▶ REQUIRED WORK: Where in the records does the word "margin" appear? Copy each line that holds it.

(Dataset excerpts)
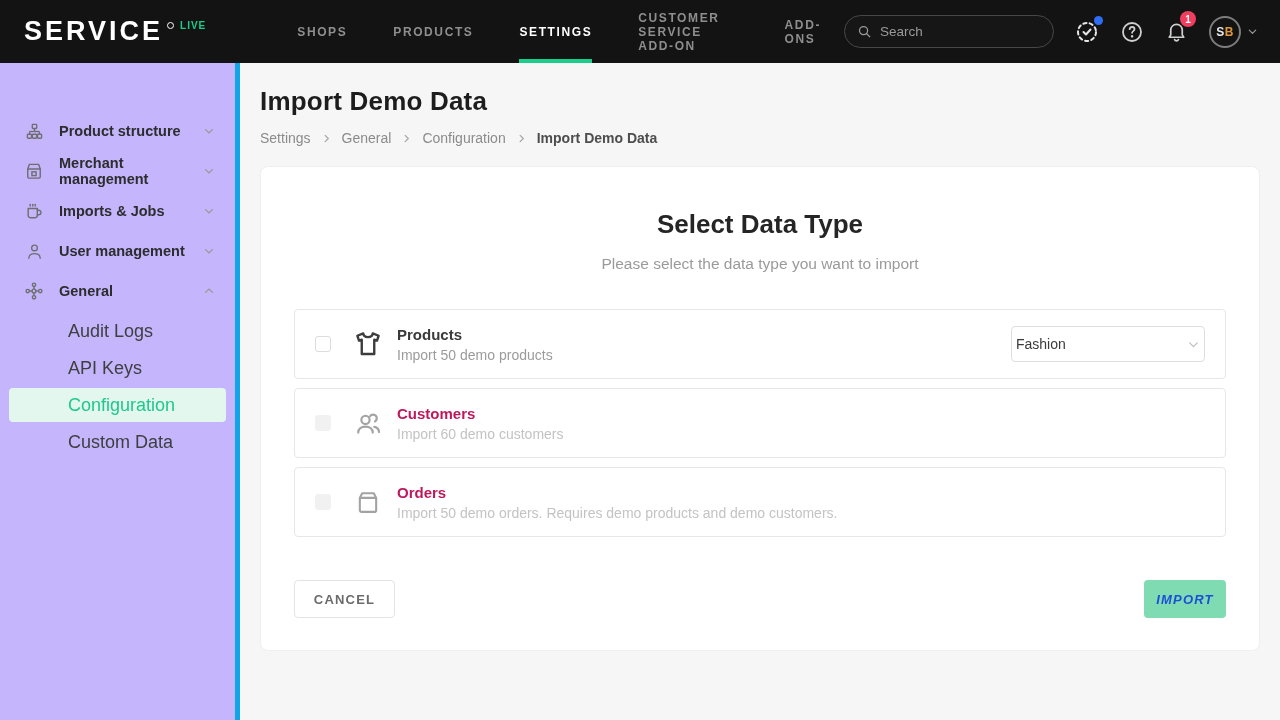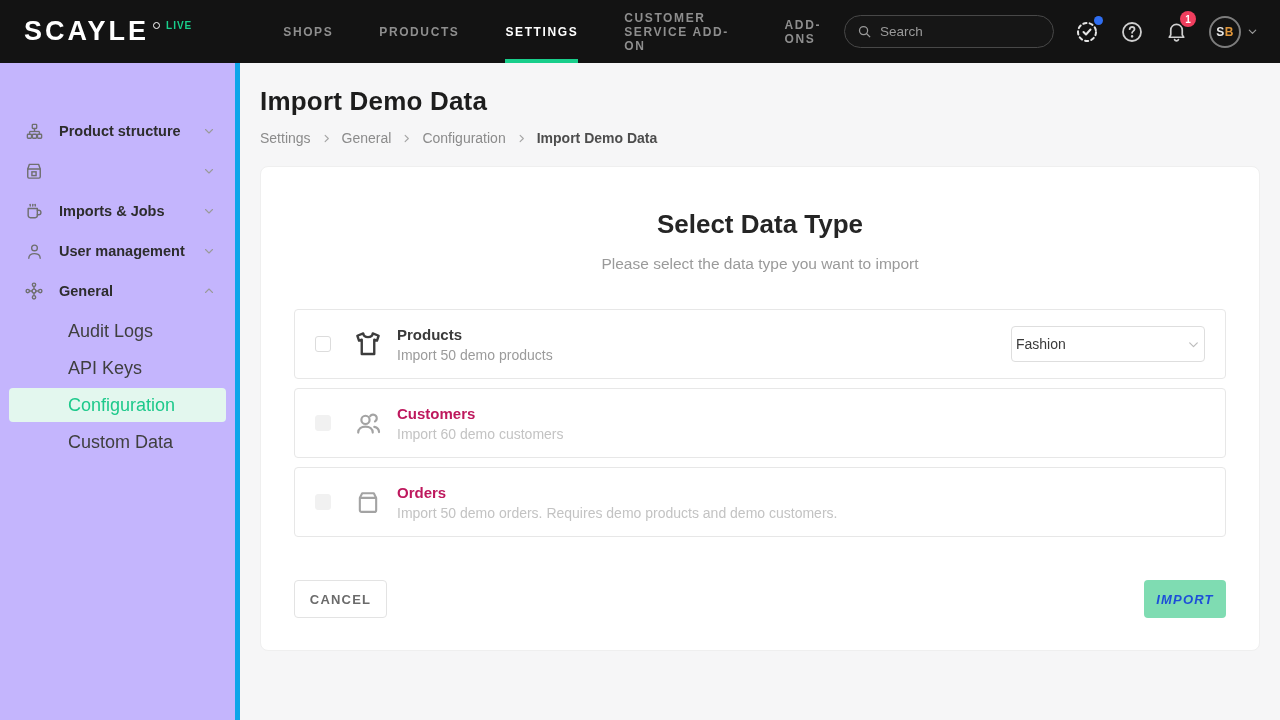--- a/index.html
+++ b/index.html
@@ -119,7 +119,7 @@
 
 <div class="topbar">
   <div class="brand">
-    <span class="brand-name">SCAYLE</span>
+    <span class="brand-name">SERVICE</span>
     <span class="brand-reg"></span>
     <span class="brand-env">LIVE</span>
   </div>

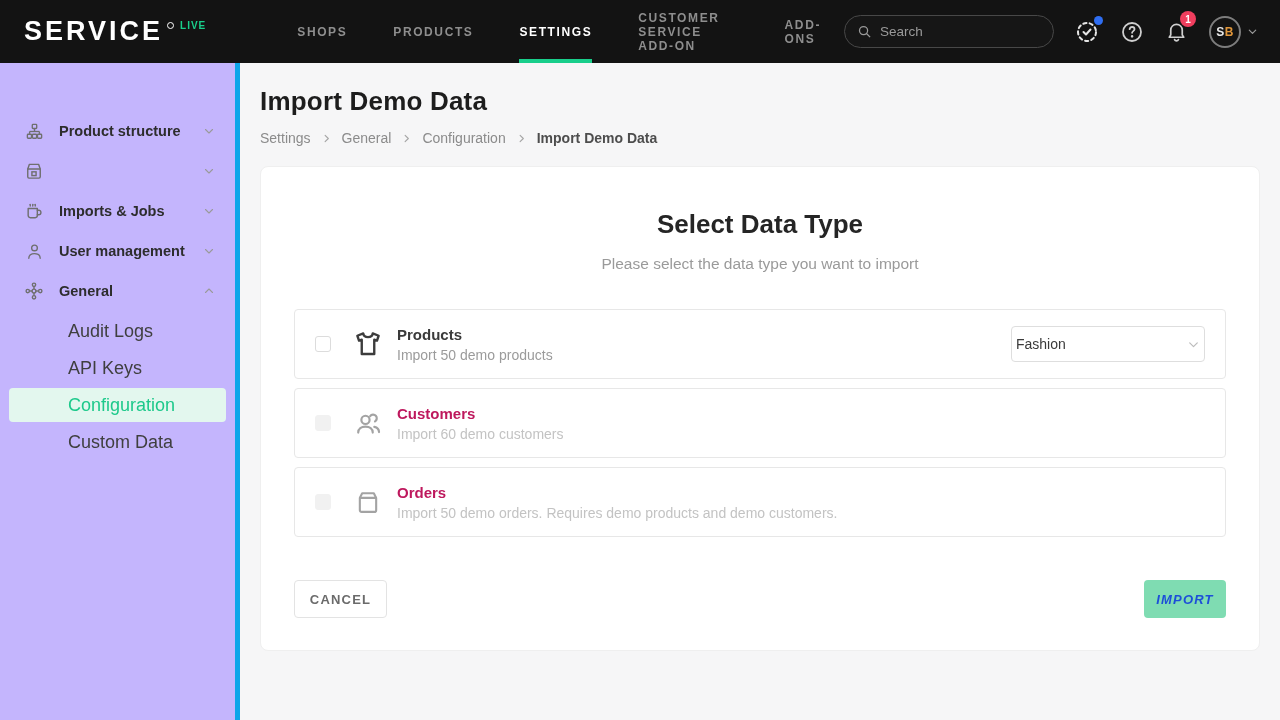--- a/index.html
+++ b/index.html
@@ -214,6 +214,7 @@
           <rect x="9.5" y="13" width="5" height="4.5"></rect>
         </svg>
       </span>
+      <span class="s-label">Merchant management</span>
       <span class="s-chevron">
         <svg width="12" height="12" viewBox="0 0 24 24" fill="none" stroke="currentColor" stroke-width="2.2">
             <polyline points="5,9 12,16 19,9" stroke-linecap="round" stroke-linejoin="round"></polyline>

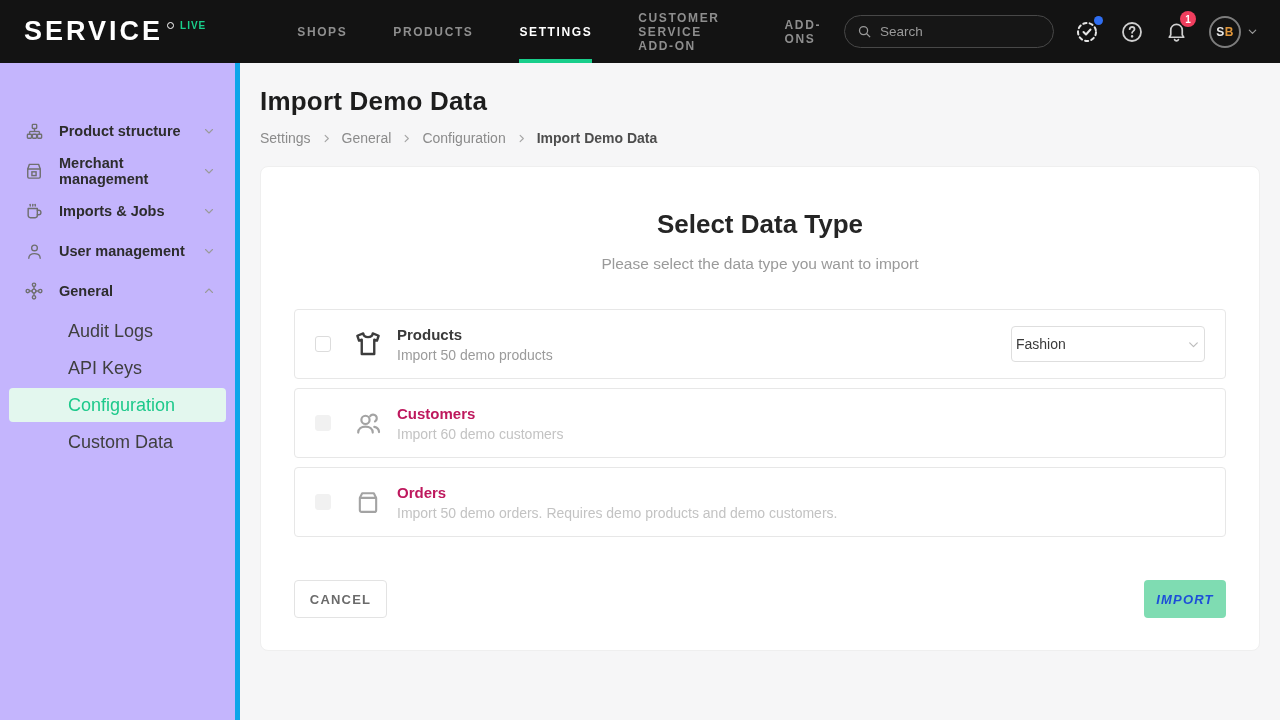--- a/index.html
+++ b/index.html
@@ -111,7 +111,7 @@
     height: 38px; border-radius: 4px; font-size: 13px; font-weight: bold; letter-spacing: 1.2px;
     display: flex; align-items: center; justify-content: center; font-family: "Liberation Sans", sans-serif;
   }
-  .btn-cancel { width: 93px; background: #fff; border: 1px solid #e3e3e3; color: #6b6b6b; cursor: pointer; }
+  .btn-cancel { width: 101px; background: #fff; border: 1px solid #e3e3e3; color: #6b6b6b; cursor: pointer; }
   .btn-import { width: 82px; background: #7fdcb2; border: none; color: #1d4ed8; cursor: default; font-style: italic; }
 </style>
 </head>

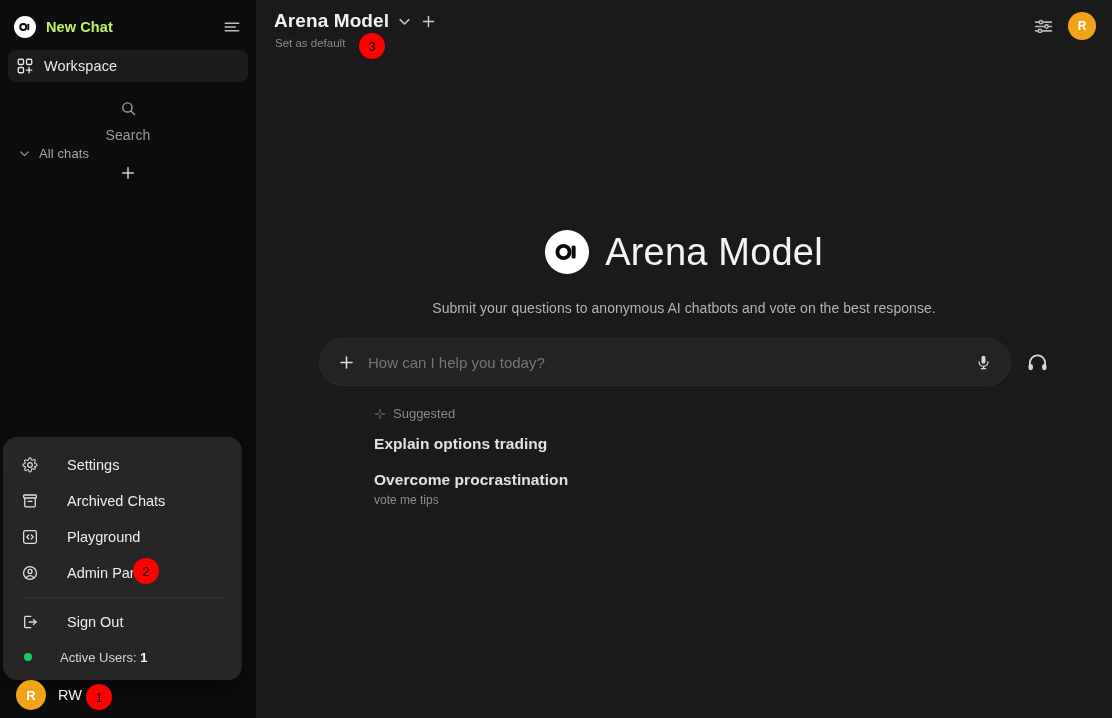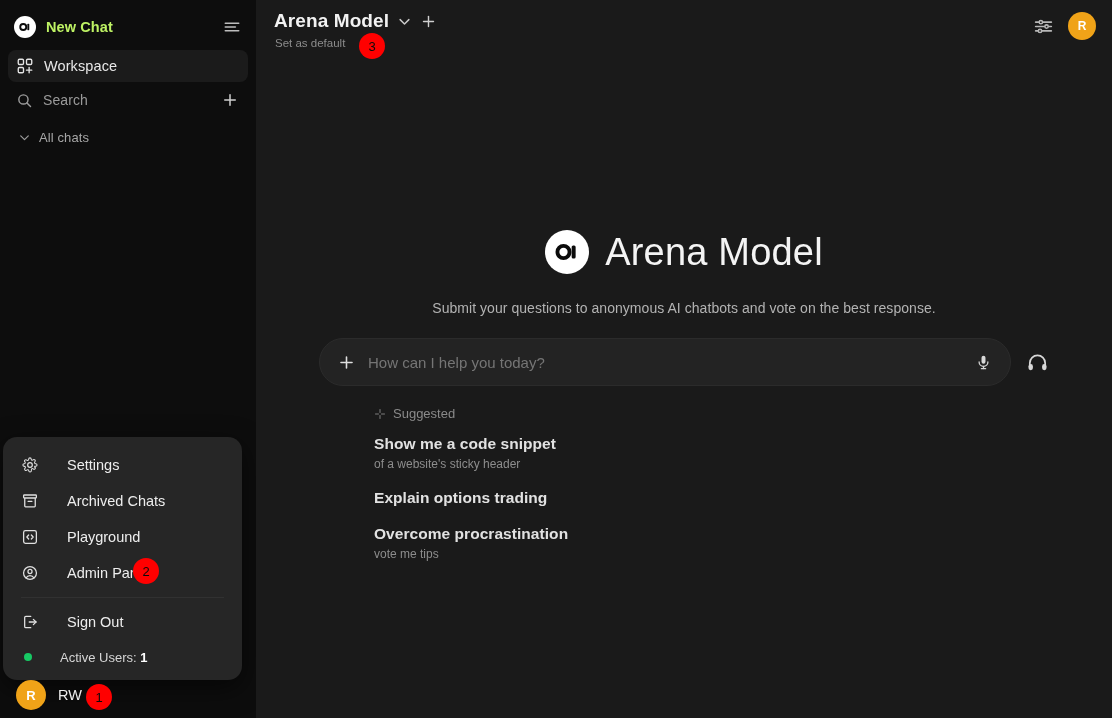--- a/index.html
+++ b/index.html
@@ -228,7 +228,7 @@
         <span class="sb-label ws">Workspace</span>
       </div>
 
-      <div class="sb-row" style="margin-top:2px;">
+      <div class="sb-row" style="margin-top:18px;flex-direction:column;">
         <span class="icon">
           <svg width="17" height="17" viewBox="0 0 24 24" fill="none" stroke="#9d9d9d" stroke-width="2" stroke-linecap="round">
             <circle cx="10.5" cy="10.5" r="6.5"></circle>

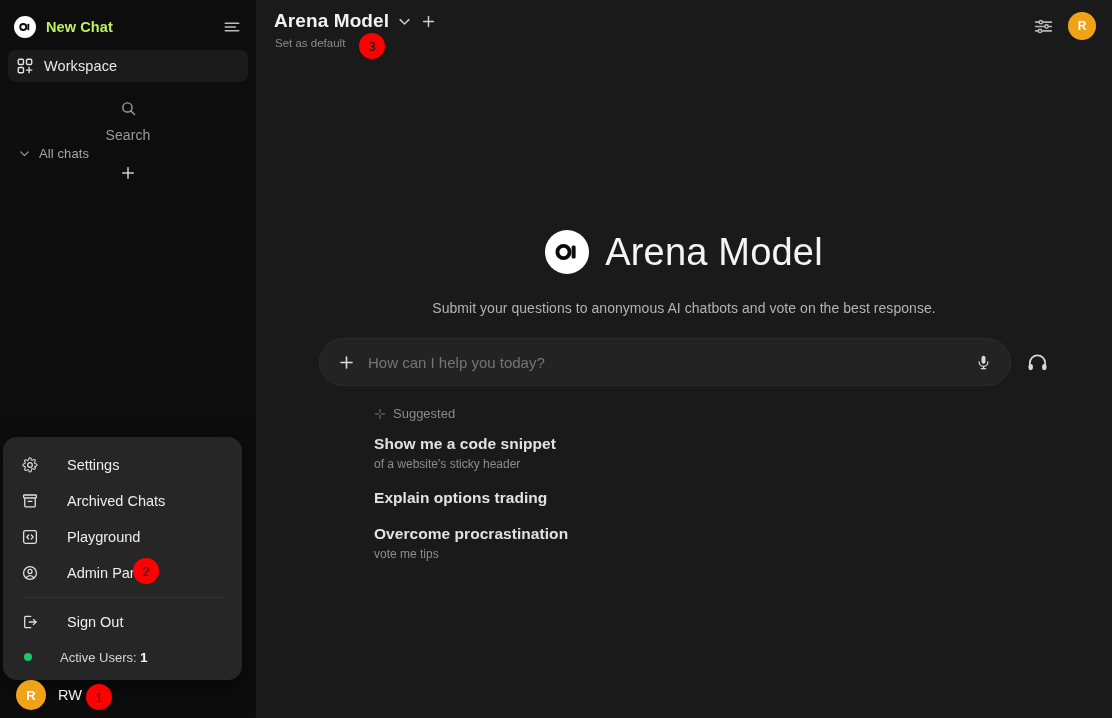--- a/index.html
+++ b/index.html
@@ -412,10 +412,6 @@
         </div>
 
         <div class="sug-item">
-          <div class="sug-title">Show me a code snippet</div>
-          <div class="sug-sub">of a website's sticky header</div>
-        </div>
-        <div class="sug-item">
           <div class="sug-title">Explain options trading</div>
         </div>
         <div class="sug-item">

▶ EXERCISE OUTPUT:
-      <div class="sb-row" style="margin-top:2px;">
+      <div class="sb-row" style="margin-top:18px;flex-direction:column;">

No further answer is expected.